## Task brief
Restate all the data word for word and omit the pictures.

## Supplied data
*** Begin section ***
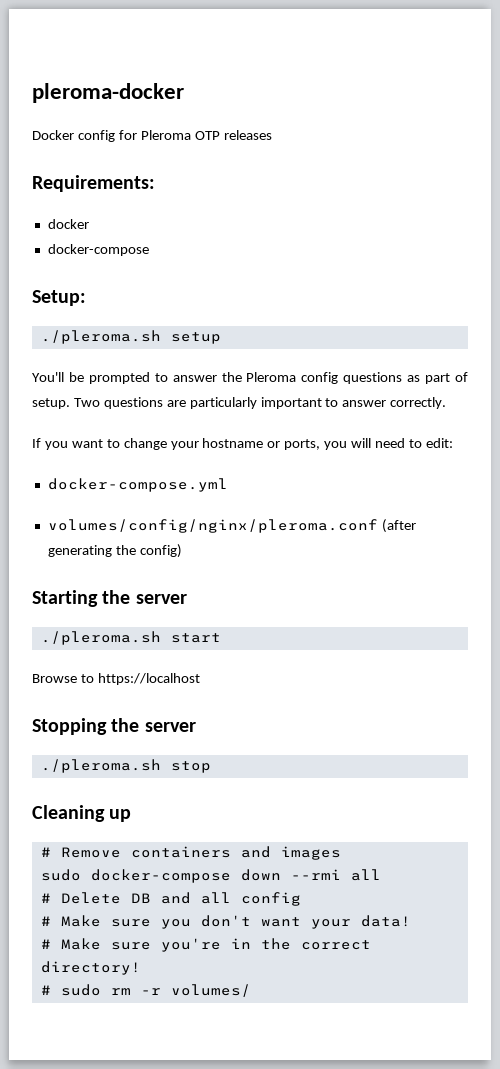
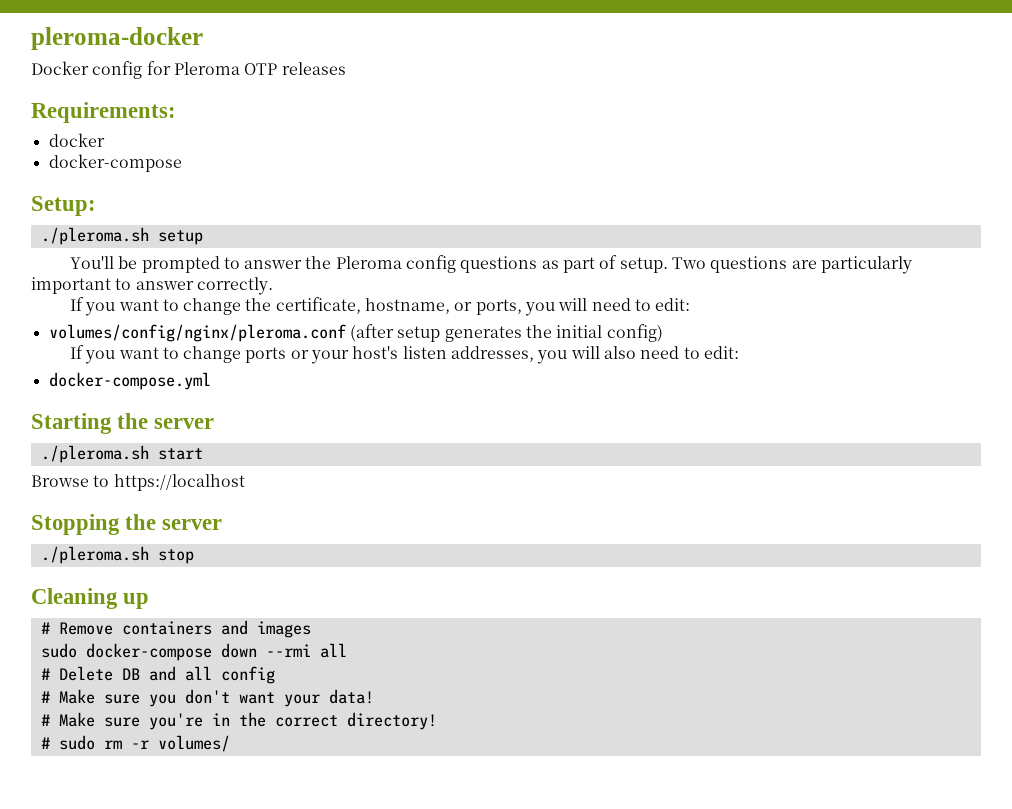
- If you want to change your hostname or ports, you will need to edit:
+ If you want to change the certificate, hostname, or ports, you will need to edit:
- docker-compose.yml
- volumes/config/nginx/pleroma.conf (after generating the config)
+ volumes/config/nginx/pleroma.conf (after setup generates the initial config)
+ If you want to change ports or your host's listen addresses, you will also need to edit:
+ docker-compose.yml

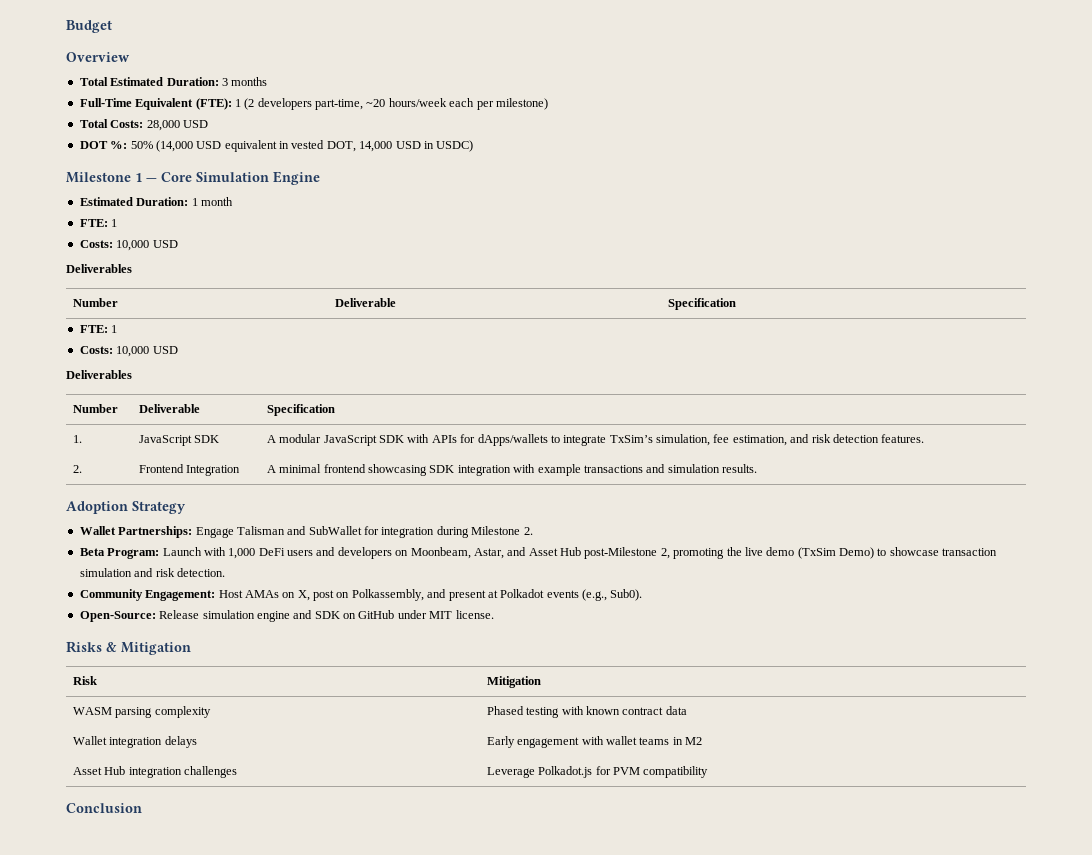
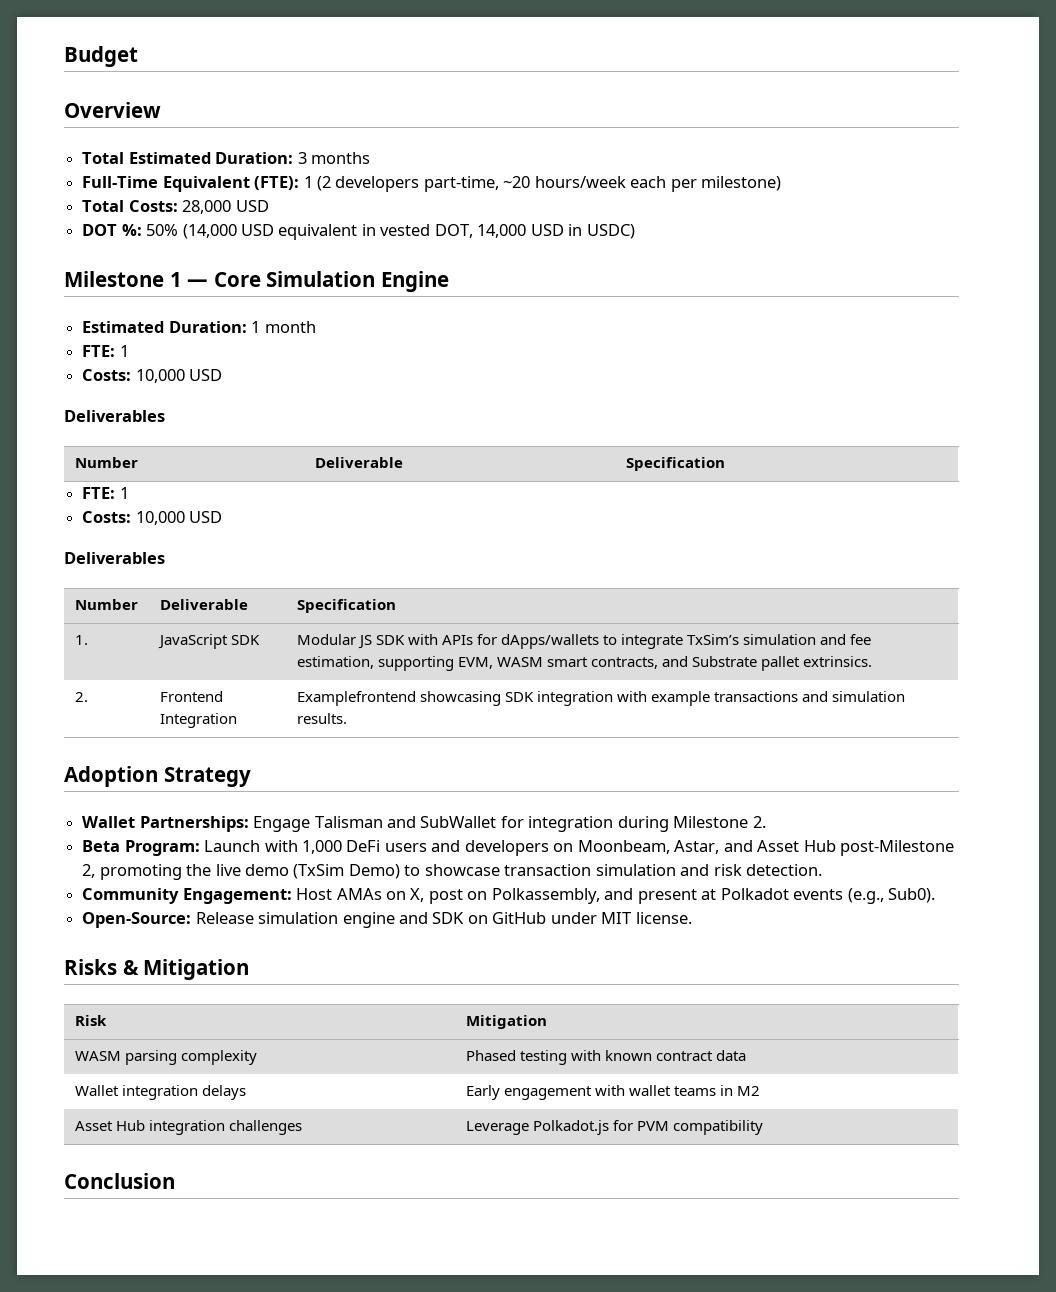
- 1. | JavaScript SDK | A modular JavaScript SDK with APIs for dApps/wallets to integrate TxSim’s simulation, fee estimation, and risk detection features.
+ 1. | JavaScript SDK | Modular JS SDK with APIs for dApps/wallets to integrate TxSim’s simulation and fee estimation, supporting EVM, WASM smart contracts, and Substrate pallet extrinsics.
- 2. | Frontend Integration | A minimal frontend showcasing SDK integration with example transactions and simulation results.
+ 2. | Frontend Integration | Examplefrontend showcasing SDK integration with example transactions and simulation results.

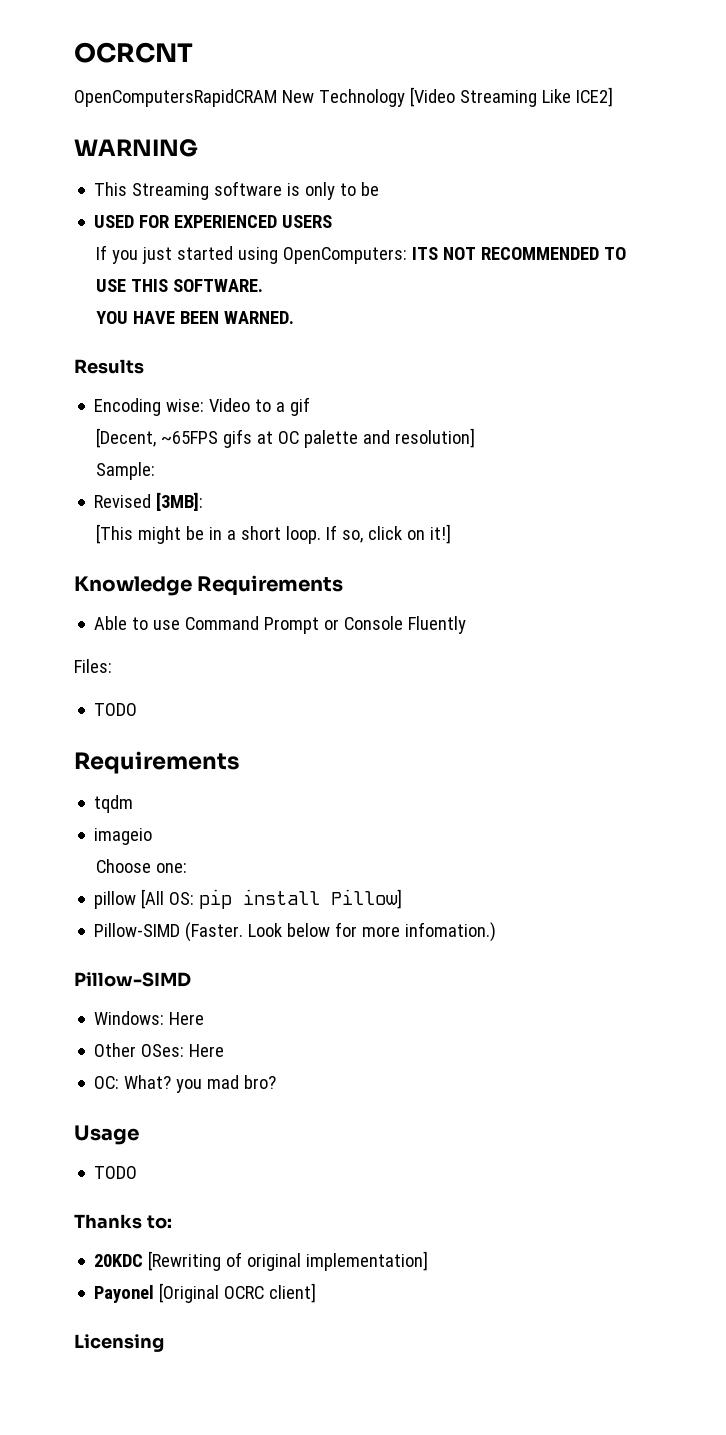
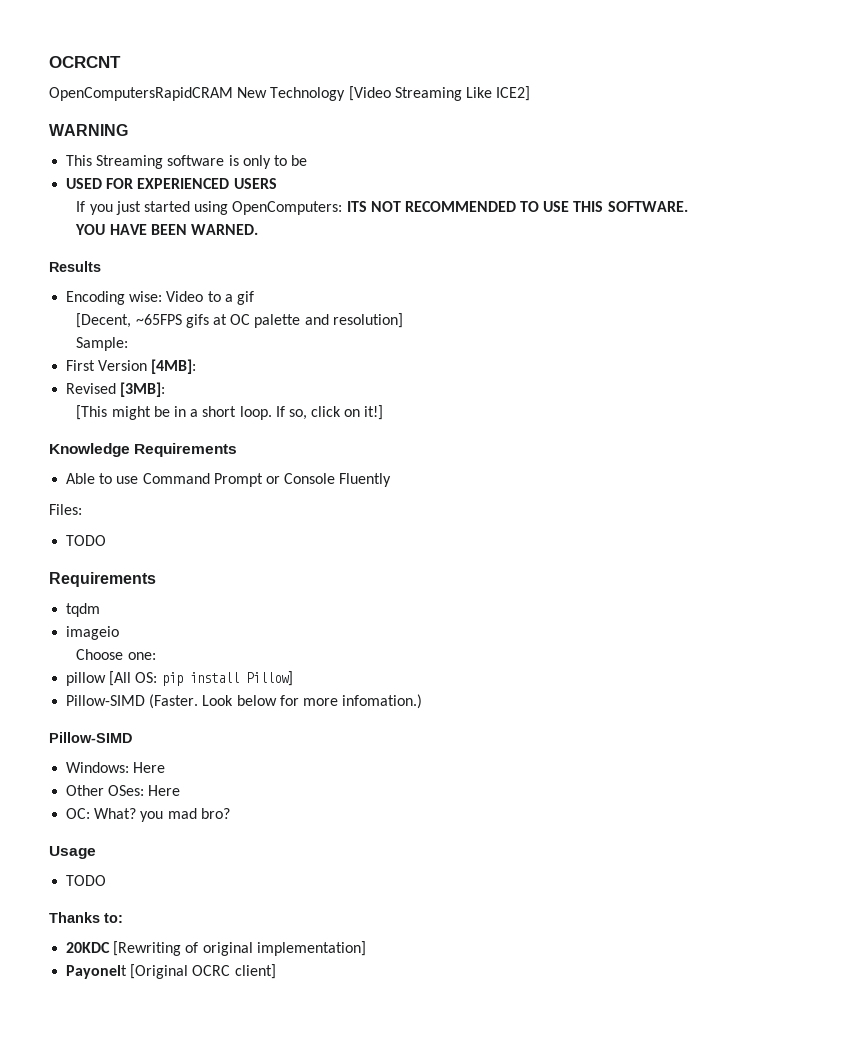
+ First Version [4MB]:
- Payonel [Original OCRC client]
+ Payonelt [Original OCRC client]
- Licensing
*** End section ***
## Task answer
- If you want to change your hostname or ports, you will need to edit:
+ If you want to change the certificate, hostname, or ports, you will need to edit:
- docker-compose.yml
- volumes/config/nginx/pleroma.conf (after generating the config)
+ volumes/config/nginx/pleroma.conf (after setup generates the initial config)
+ If you want to change ports or your host's listen addresses, you will also need to edit:
+ docker-compose.yml

- 1. | JavaScript SDK | A modular JavaScript SDK with APIs for dApps/wallets to integrate TxSim’s simulation, fee estimation, and risk detection features.
+ 1. | JavaScript SDK | Modular JS SDK with APIs for dApps/wallets to integrate TxSim’s simulation and fee estimation, supporting EVM, WASM smart contracts, and Substrate pallet extrinsics.
- 2. | Frontend Integration | A minimal frontend showcasing SDK integration with example transactions and simulation results.
+ 2. | Frontend Integration | Examplefrontend showcasing SDK integration with example transactions and simulation results.

+ First Version [4MB]:
- Payonel [Original OCRC client]
+ Payonelt [Original OCRC client]
- Licensing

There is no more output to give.